Your answer must be an exact copy of the records, with no pictures included.

### Extracted material ###

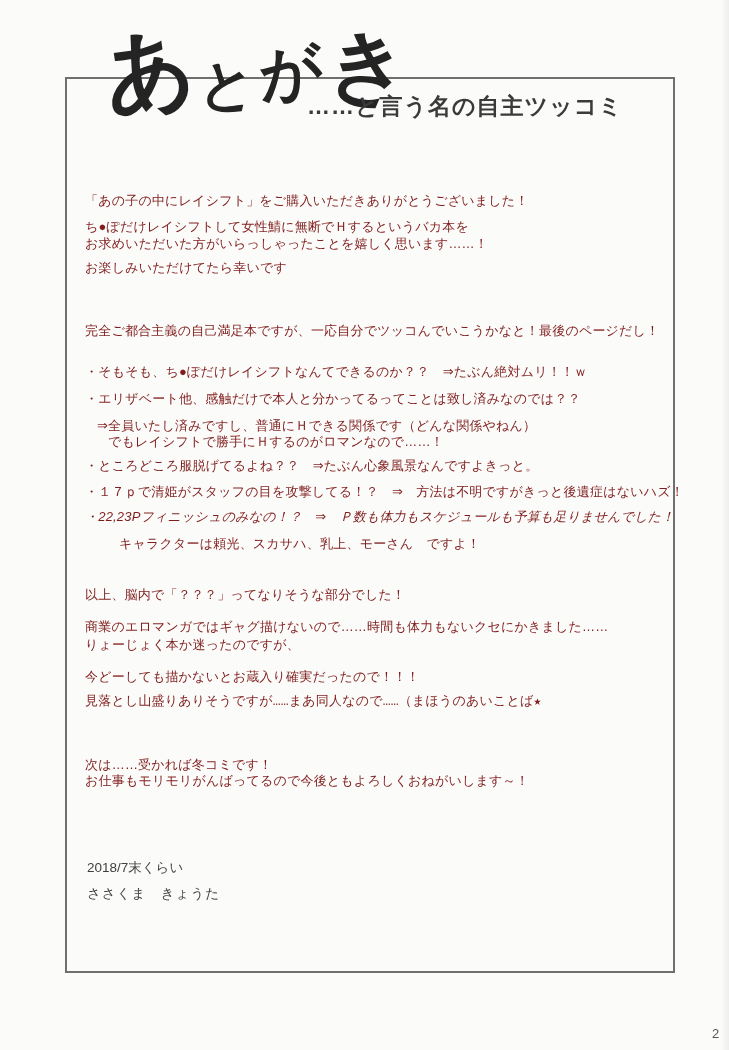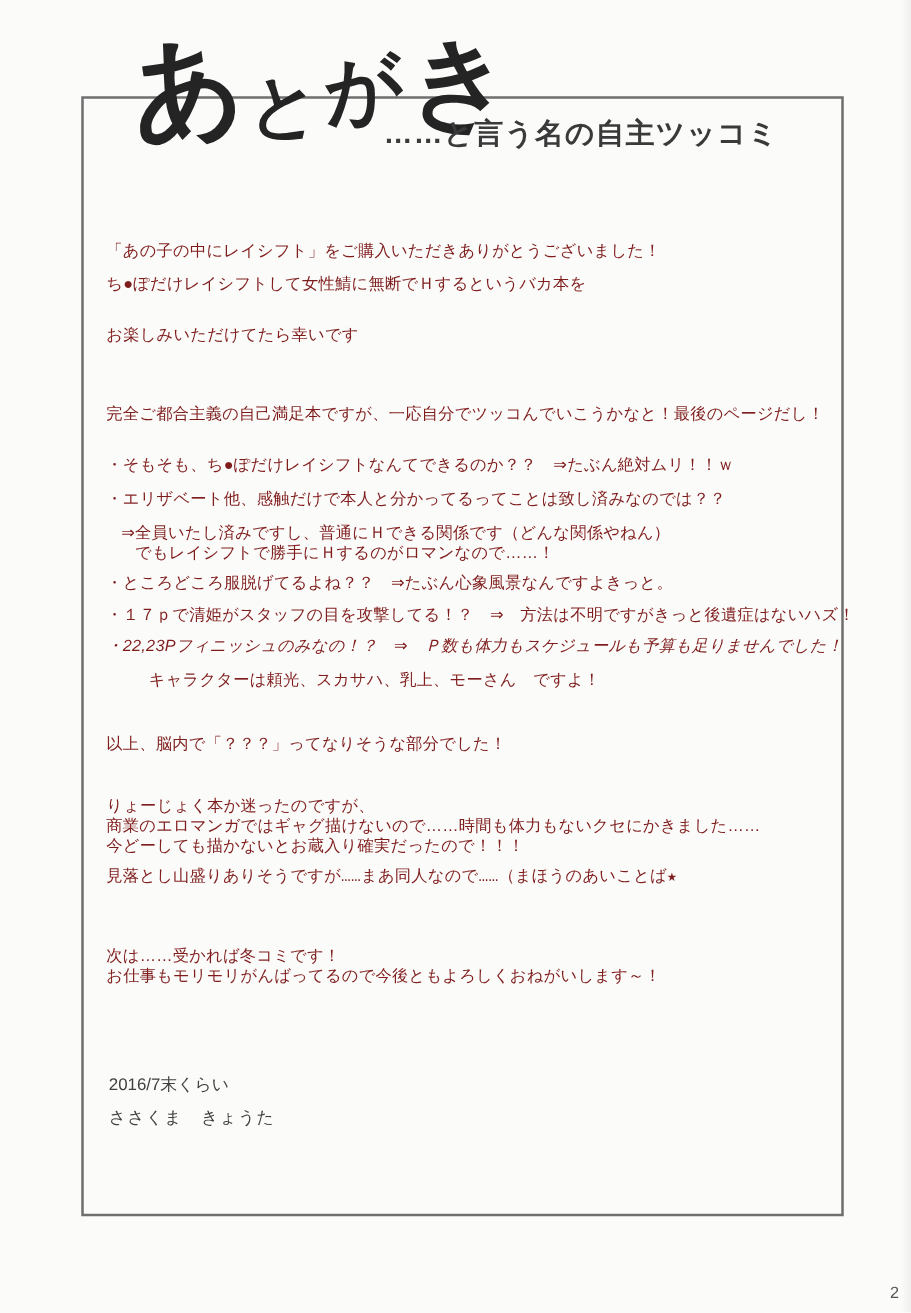--- a/index.html
+++ b/index.html
@@ -98,6 +98,7 @@
 
   <div class="tline" style="top:193px;">「あの子の中にレイシフト」をご購入いただきありがとうございました！</div>
   <div class="tline" style="top:219px;">ち●ぽだけレイシフトして女性鯖に無断でＨするというバカ本を</div>
+  <div class="tline" style="top:236px;">お求めいただいた方がいらっしゃったことを嬉しく思います……！</div>
   <div class="tline" style="top:260px;">お楽しみいただけてたら幸いです</div>
 
   <div class="tline" style="top:323px;">完全ご都合主義の自己満足本ですが、一応自分でツッコんでいこうかなと！最後のページだし！</div>

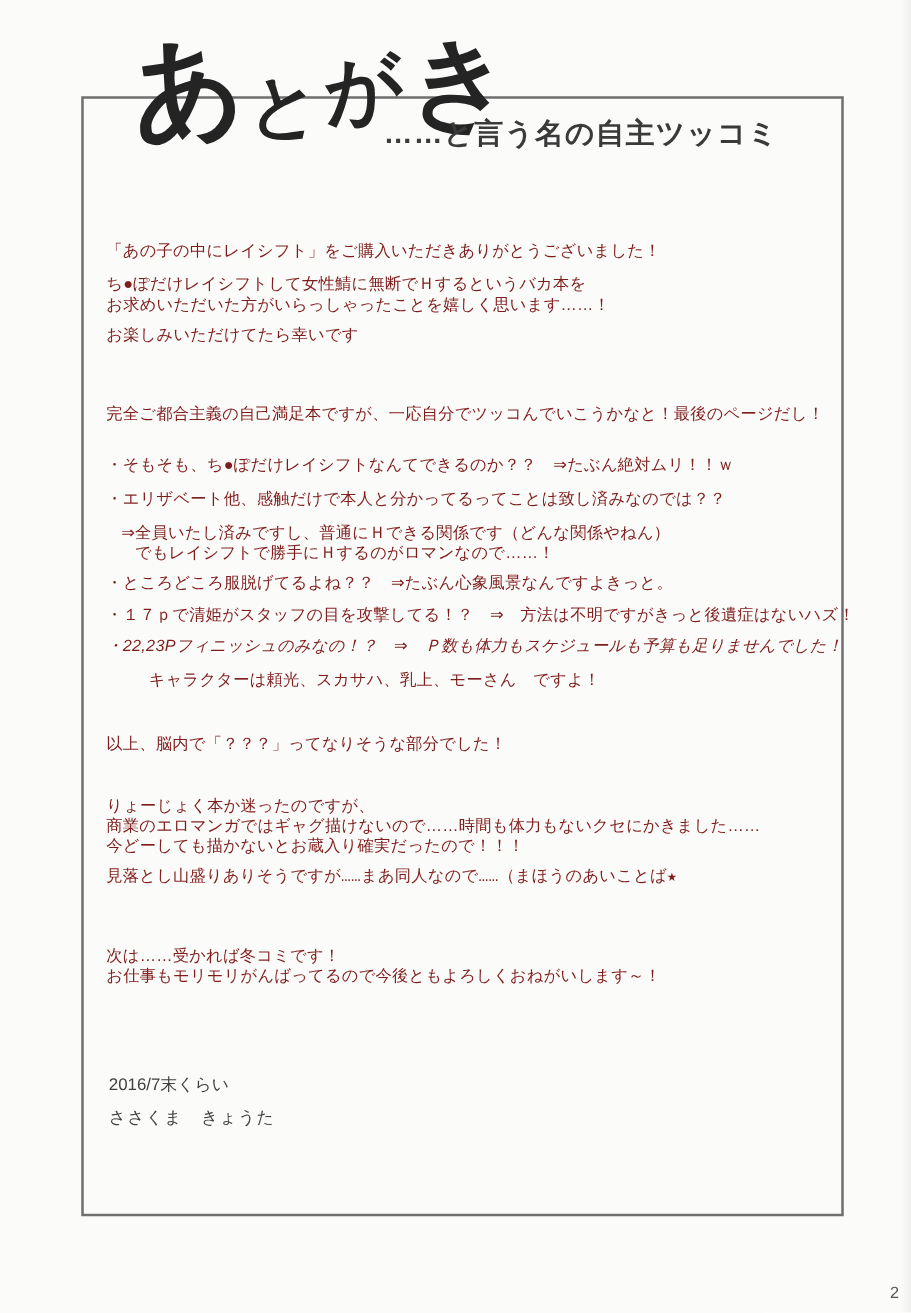--- a/index.html
+++ b/index.html
@@ -115,7 +115,7 @@
   <div class="tline" style="top:637px;">りょーじょく本か迷ったのですが、</div>
 
   <div class="tline" style="top:587px;">以上、脳内で「？？？」ってなりそうな部分でした！</div>
-  <div class="tline" style="top:653px;">商業のエロマンガではギャグ描けないので……時間も体力もないクセにかきました……</div>
+  <div class="tline" style="top:619px;">商業のエロマンガではギャグ描けないので……時間も体力もないクセにかきました……</div>
   <div class="tline" style="top:669px;">今どーしても描かないとお蔵入り確実だったので！！！</div>
 
   <div class="tline" style="top:694px;font-family:Liberation Mono, monospace;">見落とし山盛りありそうですが……まあ同人なので……（まほうのあいことば★</div>

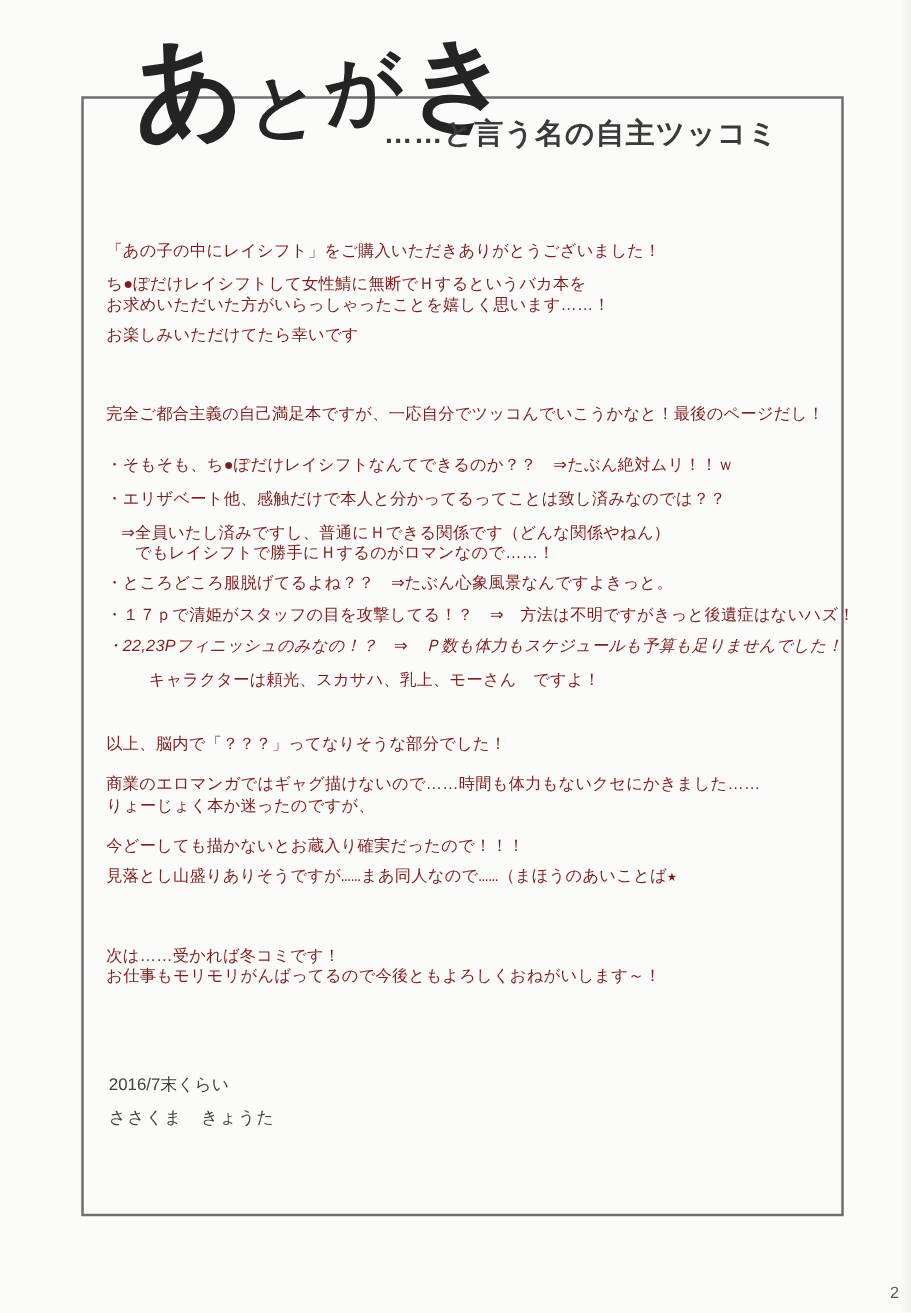--- a/index.html
+++ b/index.html
@@ -123,7 +123,7 @@
   <div class="tline" style="top:757px;">次は……受かれば冬コミです！</div>
   <div class="tline" style="top:773px;">お仕事もモリモリがんばってるので今後ともよろしくおねがいします～！</div>
 
-  <div class="footer-date">2016/7末くらい</div>
+  <div class="footer-date">2018/7末くらい</div>
   <div class="footer-author">ささくま　きょうた</div>
 
   <div class="page-number">2</div>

###

## Answer section
--- a/index.html
+++ b/index.html
@@ -98,6 +98,7 @@
 
   <div class="tline" style="top:193px;">「あの子の中にレイシフト」をご購入いただきありがとうございました！</div>
   <div class="tline" style="top:219px;">ち●ぽだけレイシフトして女性鯖に無断でＨするというバカ本を</div>
+  <div class="tline" style="top:236px;">お求めいただいた方がいらっしゃったことを嬉しく思います……！</div>
   <div class="tline" style="top:260px;">お楽しみいただけてたら幸いです</div>
 
   <div class="tline" style="top:323px;">完全ご都合主義の自己満足本ですが、一応自分でツッコんでいこうかなと！最後のページだし！</div>

--- a/index.html
+++ b/index.html
@@ -115,7 +115,7 @@
   <div class="tline" style="top:637px;">りょーじょく本か迷ったのですが、</div>
 
   <div class="tline" style="top:587px;">以上、脳内で「？？？」ってなりそうな部分でした！</div>
-  <div class="tline" style="top:653px;">商業のエロマンガではギャグ描けないので……時間も体力もないクセにかきました……</div>
+  <div class="tline" style="top:619px;">商業のエロマンガではギャグ描けないので……時間も体力もないクセにかきました……</div>
   <div class="tline" style="top:669px;">今どーしても描かないとお蔵入り確実だったので！！！</div>
 
   <div class="tline" style="top:694px;font-family:Liberation Mono, monospace;">見落とし山盛りありそうですが……まあ同人なので……（まほうのあいことば★</div>

--- a/index.html
+++ b/index.html
@@ -123,7 +123,7 @@
   <div class="tline" style="top:757px;">次は……受かれば冬コミです！</div>
   <div class="tline" style="top:773px;">お仕事もモリモリがんばってるので今後ともよろしくおねがいします～！</div>
 
-  <div class="footer-date">2016/7末くらい</div>
+  <div class="footer-date">2018/7末くらい</div>
   <div class="footer-author">ささくま　きょうた</div>
 
   <div class="page-number">2</div>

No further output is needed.